Finishing Prep does NOT mean knowing you can succeed. The Prep Trap will consume you if you think you need to know how to succeed at doing something before you try it, because study can never prepare you for the unpredictability of the real world. You’ll spend ages studying one way to do something, then finally try it, only to realize there were other things you needed to learn that you didn’t know about because you spent all your time in books and blogs.
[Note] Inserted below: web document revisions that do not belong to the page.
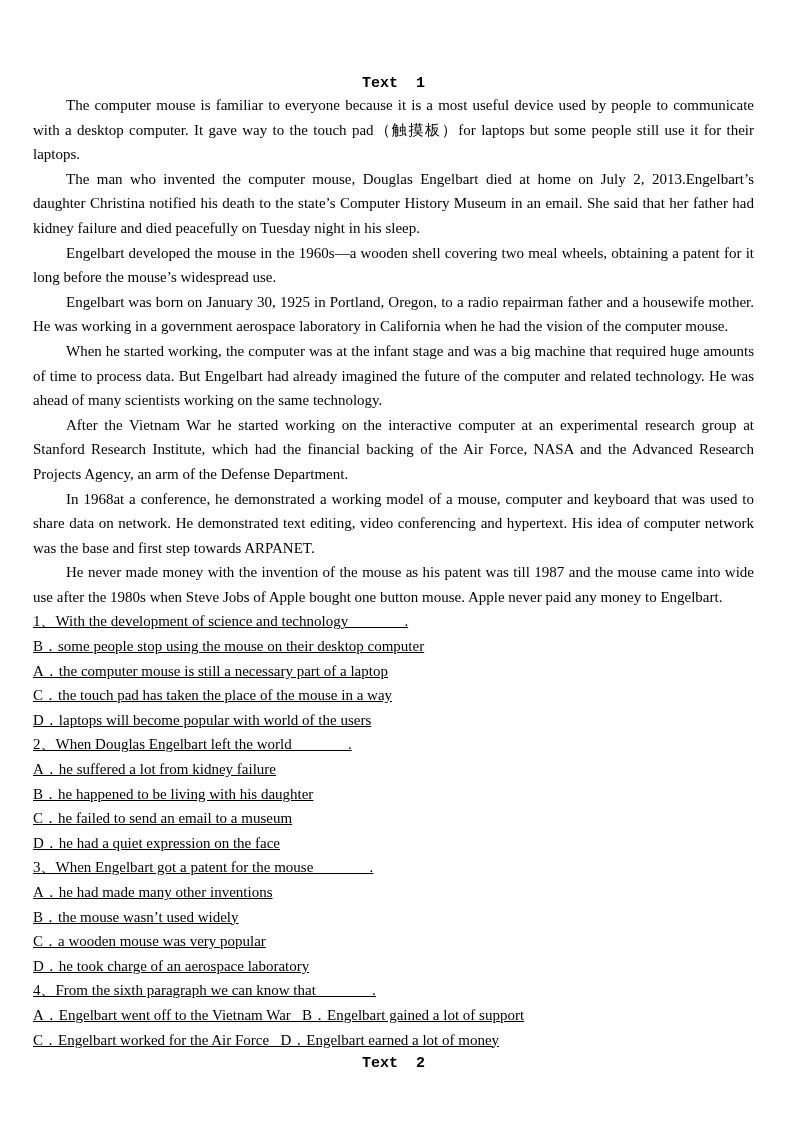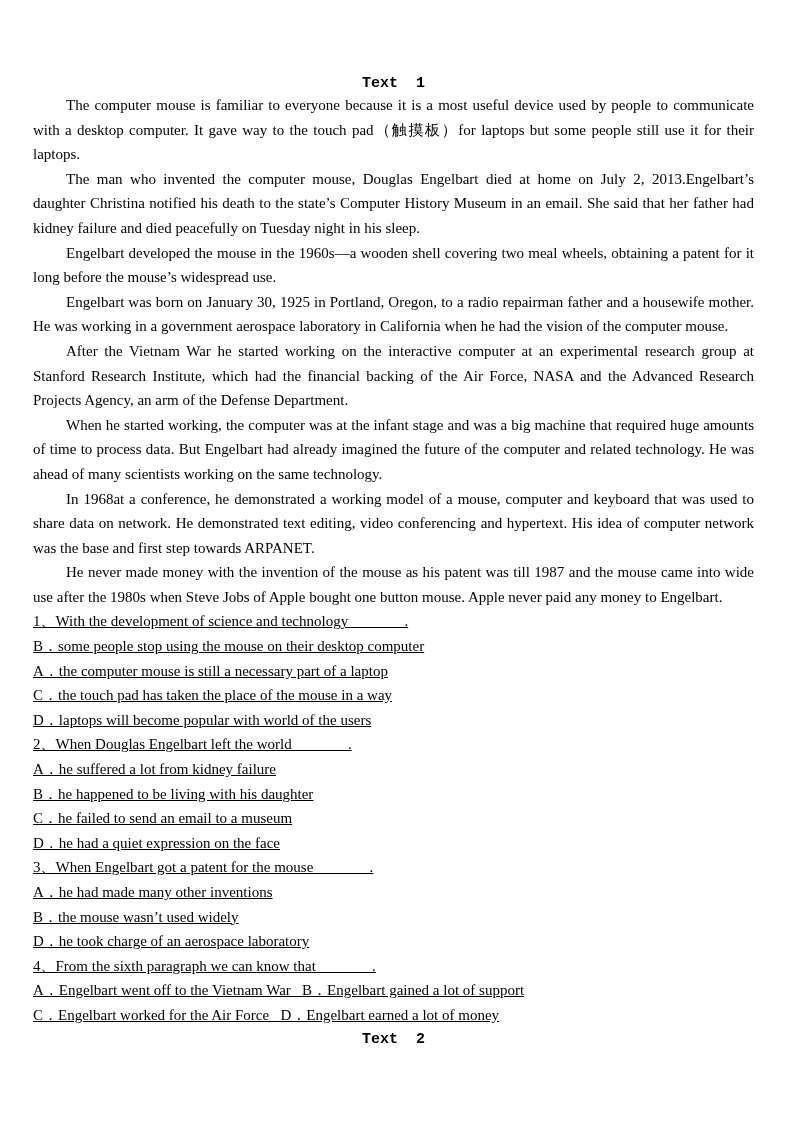--- a/index.html
+++ b/index.html
@@ -58,8 +58,8 @@
     <p>The man who invented the computer mouse, Douglas Engelbart died at home on July 2, 2013.Engelbart’s daughter Christina notified his death to the state’s Computer History Museum in an email. She said that her father had kidney failure and died peacefully on Tuesday night in his sleep.</p>
     <p>Engelbart developed the mouse in the 1960s—a wooden shell covering two meal wheels, obtaining a patent for it long before the mouse’s widespread use.</p>
     <p>Engelbart was born on January 30, 1925 in Portland, Oregon, to a radio repairman father and a housewife mother. He was working in a government aerospace laboratory in California when he had the vision of the computer mouse.</p>
+    <p>When he started working, the computer was at the infant stage and was a big machine that required huge amounts of time to process data. But Engelbart had already imagined the future of the computer and related technology. He was ahead of many scientists working on the same technology.</p>
     <p>After the Vietnam War he started working on the interactive computer at an experimental research group at Stanford Research Institute, which had the financial backing of the Air Force, NASA and the Advanced Research Projects Agency, an arm of the Defense Department.</p>
-    <p>When he started working, the computer was at the infant stage and was a big machine that required huge amounts of time to process data. But Engelbart had already imagined the future of the computer and related technology. He was ahead of many scientists working on the same technology.</p>
     <p>In 1968at a conference, he demonstrated a working model of a mouse, computer and keyboard that was used to share data on network. He demonstrated text editing, video conferencing and hypertext. His idea of computer network was the base and first step towards ARPANET.</p>
     <p>He never made money with the invention of the mouse as his patent was till 1987 and the mouse came into wide use after the 1980s when Steve Jobs of Apple bought one button mouse. Apple never paid any money to Engelbart.</p>
   </div>

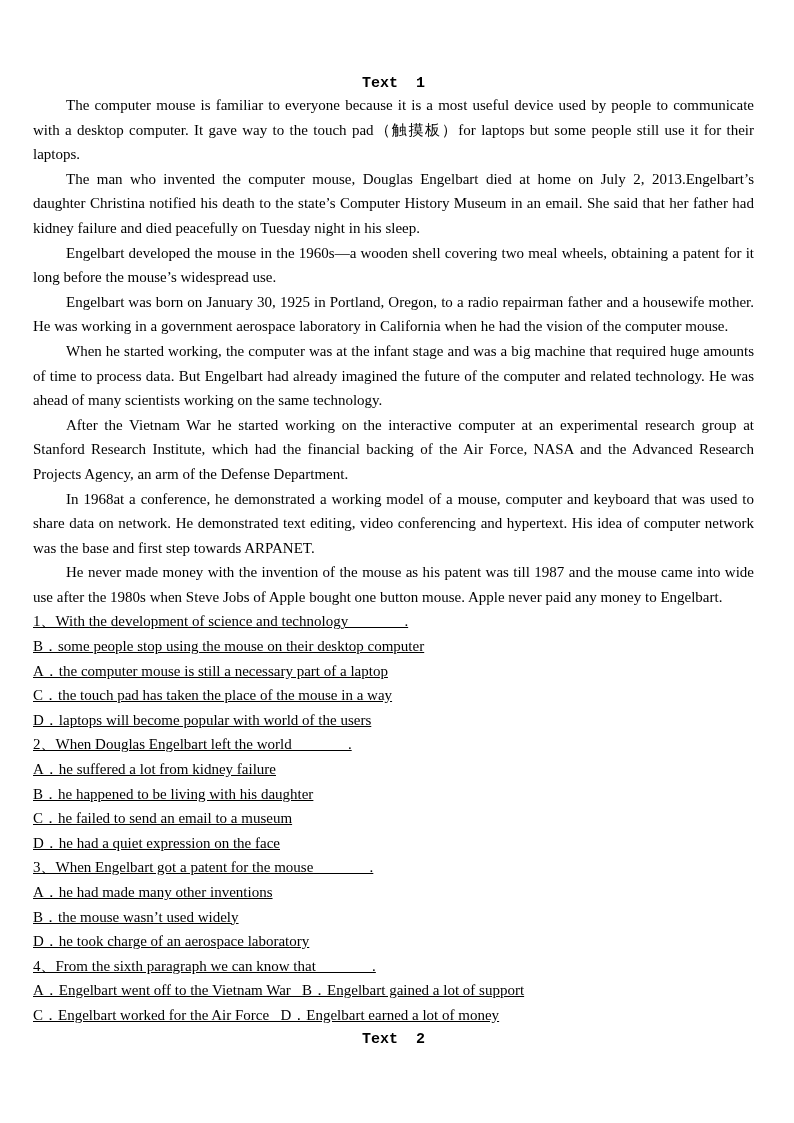--- a/index.html
+++ b/index.html
@@ -86,6 +86,7 @@
       <div class="q-stem">3、When Engelbart got a patent for the mouse _______.</div>
       <div class="q-option">A．he had made many other inventions</div>
       <div class="q-option">B．the mouse wasn’t used widely</div>
+      <div class="q-option">C．a wooden mouse was very popular</div>
       <div class="q-option">D．he took charge of an aerospace laboratory</div>
     </div>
This is where a substantial amount of the rapid learning “tricks” fail. They keep you in the prep trap, giving you a false sense of progress, when you could have made much more progress doing almost anything in the wild!
Thankfully you can go from Prep to Practice in most skills in a few hours, often less. All you need to do is find a simple project you can work on, ideally independently, and the basic information you need to get it started. Not finished! Started. Some examples:
Language Learning: A very basic conversation script you can try with someone who speaks the language and your language so they can tell you where you mess up.
Sales: Something to sell and a script to try.
Programming: A simple project you can try to do, like build a website or automate some part of your work, and a ChatGPT subscription so you can start asking it how to get started.
Fiction Writing: An idea and a basic story framework (like Hero’s Journey).
Advertising: Something to sell, and a basic understanding of an ads platform like Facebook’s.
Carpentry: A YouTube video of how to build something simple like a box and some tools.
Remember: the amount of understanding and Prep you need before you start doing is extremely small. Figure out what that first super-simple-project might be for your target skill, gather the bare necessary understanding and tools for it, and then start doing it.
And once you’re doing it, then the real learning can begin.
Yup this is the big learning I got from Ultralearning by Scott Young: your "prep" needs to mirror the situation you'll be using your skills.
Else we should be using chess grand masters as our war strategists.
It's also the big weakness with learning 2nd languages in school. You are learning the language with an outcome called the "exam", not interactions
Great post. Memorable story that’s related to the advice. I also like that you didn’t skip over the prep. Lotta hustlers out there shooting first and aiming later. Agree on not getting too bogged down in the safety of prep. Like the idea of skipping 20/80 prep to practice and skewing more toward 10/90 or even 5/95 depending on cost and downside.